Fu, dunque, lo stesso atto di accesso a qualificarsi come integrativo del reato, a prescindere dal prosieguo della condotta. Nè osta a questa conclusione la circostanza che le richieste di interpello dell'archivio disponibile al M. fossero plurime: per accesso, infatti, deve intendersi ogni singolo atto di introduzione nel sistema, operazione avente in sè valenza autonoma, sì che anche a questo riguardo non assume interesse la durata della permanenza abusiva nel sistema, conseguente all'espletamento delle plurime richieste informative.

Inammissibile perchè versato in fatto è il successivo mezzo di ricorso; la valutazione delle conversazioni tra il M. e lo J. è argomentata con logica e ragionevolezza (considerato anche il rilevante ammontare delle somme oggetto di donativo) dalla pronuncia impugnata. Ogni ipotesi di spiegazione alternativa non è consentita al giudice di legittimità, a fronte della ragionevole motivazione che accompagna l'assunto della Corte territoriale subalpina.

Manifestamente infondato è il terzo motivo: non soltanto esso accede ad una valutazione discrezionale di gravità dei fatti, sorretta da ragionevolezza, ma richiama i precedenti penali del prevenuto per la sua spregiudicatezza dimostrata e lo spessore penale delle condotte; ciò che adempie ad un onere motivazionale incensurabile in questa sede.

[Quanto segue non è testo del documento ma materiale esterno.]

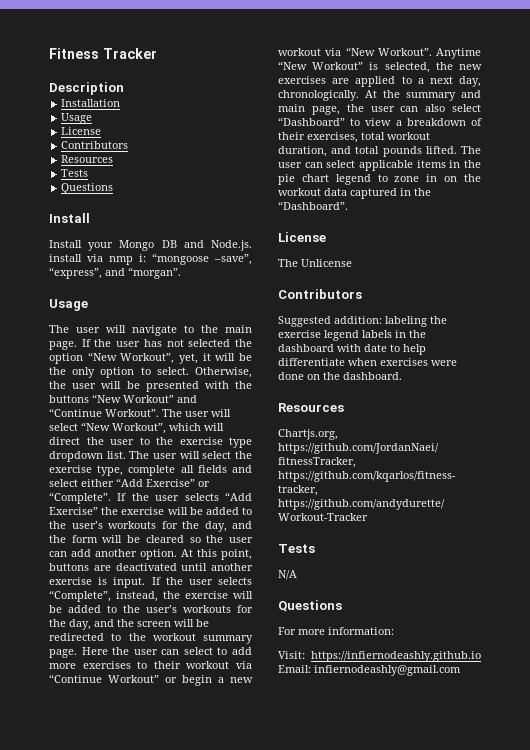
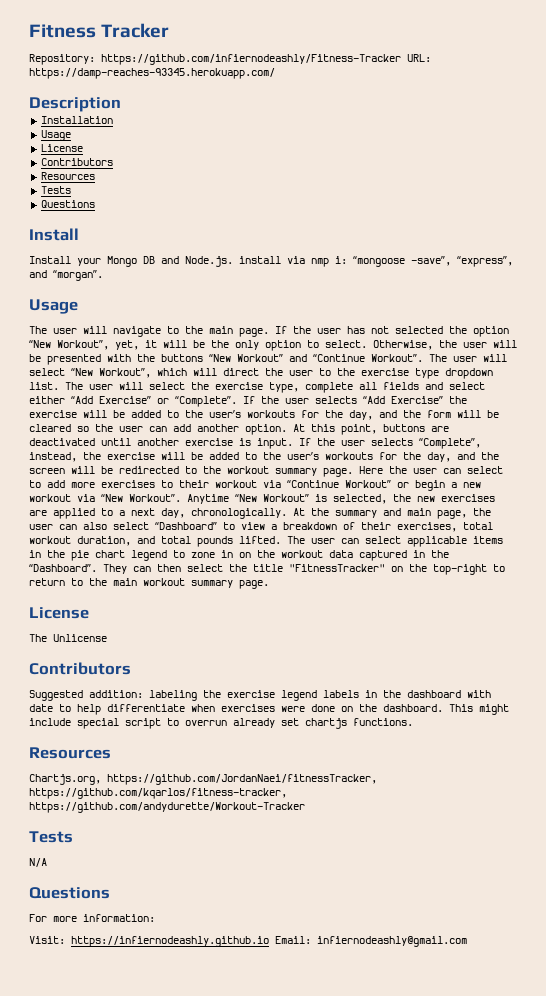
+ Repository: https://github.com/infiernodeashly/Fitness-Tracker URL: https://damp-reaches-93345.herokuapp.com/
+ They can then select the title "FitnessTracker" on the top-right to return to the main workout summary page.
+ This might include special script to overrun already set chartjs functions.

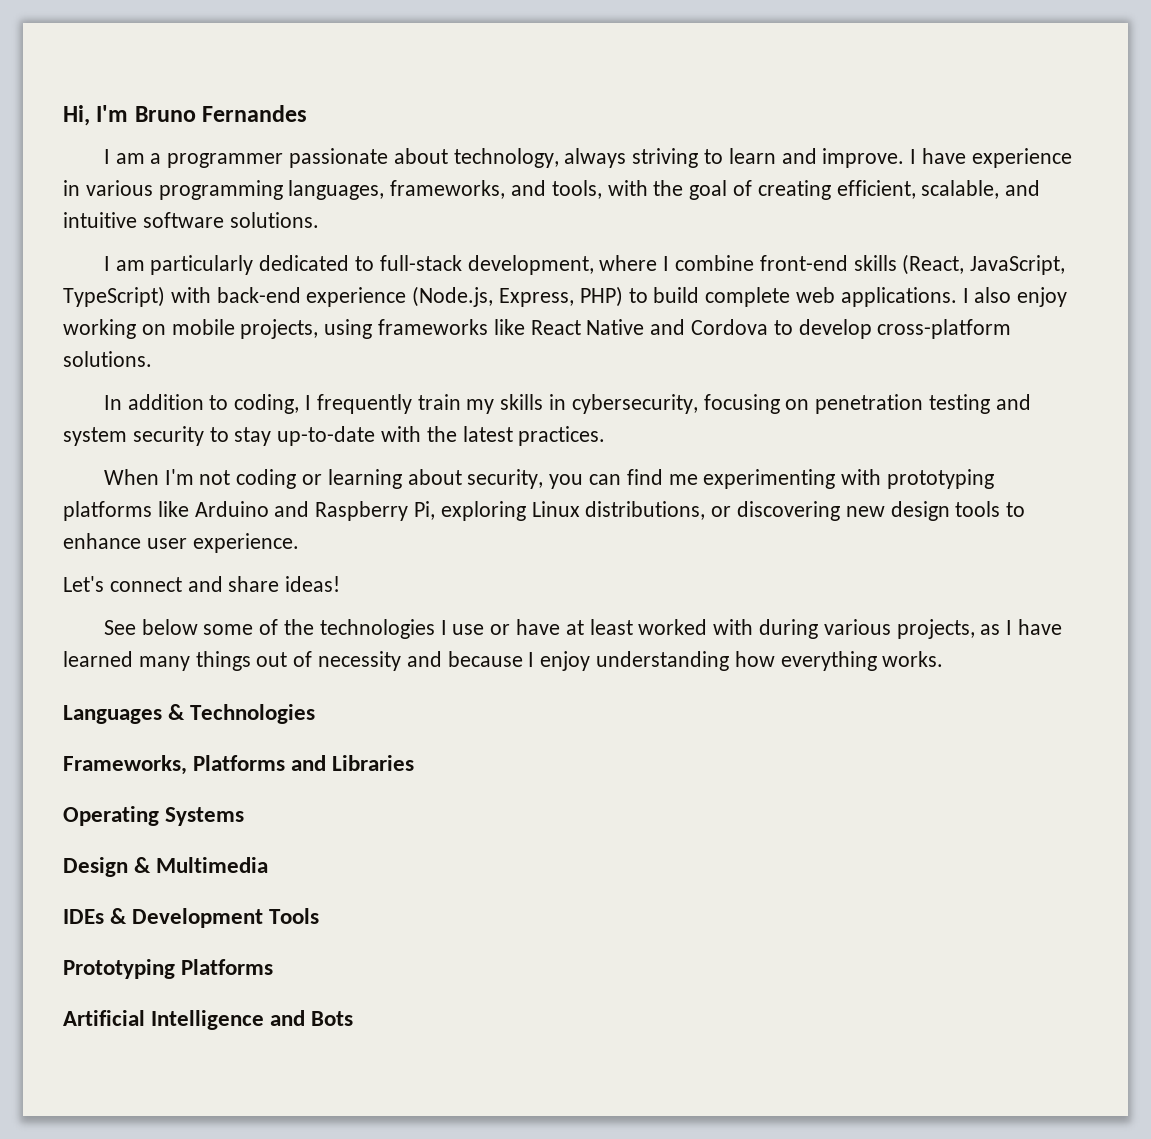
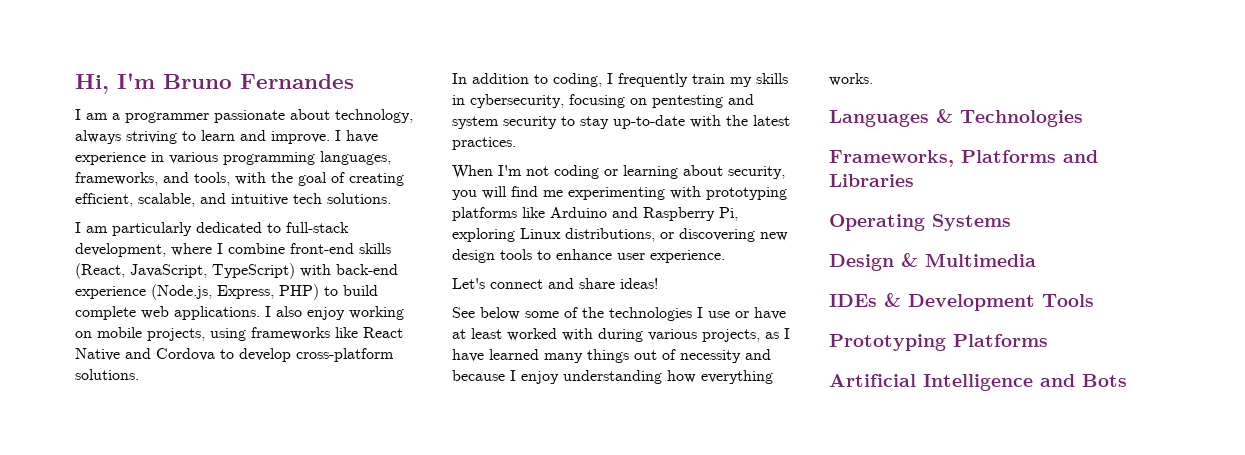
- I have experience in various programming languages, frameworks, and tools, with the goal of creating efficient, scalable, and intuitive software solutions.
+ I have experience in various programming languages, frameworks, and tools, with the goal of creating efficient, scalable, and intuitive tech solutions.
- In addition to coding, I frequently train my skills in cybersecurity, focusing on penetration testing and system security to stay up-to-date with the latest practices.
+ In addition to coding, I frequently train my skills in cybersecurity, focusing on pentesting and system security to stay up-to-date with the latest practices.
- When I'm not coding or learning about security, you can find me experimenting with prototyping platforms like Arduino and Raspberry Pi, exploring Linux distributions, or discovering new design tools to enhance user experience.
+ When I'm not coding or learning about security, you will find me experimenting with prototyping platforms like Arduino and Raspberry Pi, exploring Linux distributions, or discovering new design tools to enhance user experience.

Del pari è inammissibile l'istanza di rivisitazione del giudizio di inattendibilità circa la provenienza della somma di denaro che lo J. conservava nella tasca della propria giacca, cespite che egli assume essere di pertinenza della amica o convivente L. 
Al proposito le considerazioni esposte dalla sentenza sono del tutto ragionevoli, ancorandosi con logica ad una valutazione di fatto.

Censura, del resto, non correttamente proposta poichè la richiesta di restituzione sarebbe spettata alla titolare del denaro sequestrato, istanza, pervero, sempre proponibile al giudice dell'esecuzione nella forma rituale.

Dal rigetto del ricorso discende la condanna del ricorrente al pagamento delle spese processuali.

P.Q.M.

Rigetta il ricorso e condanna il ricorrente al pagamento delle spese processuali.

Così deciso in Roma, il 16 febbraio 2010.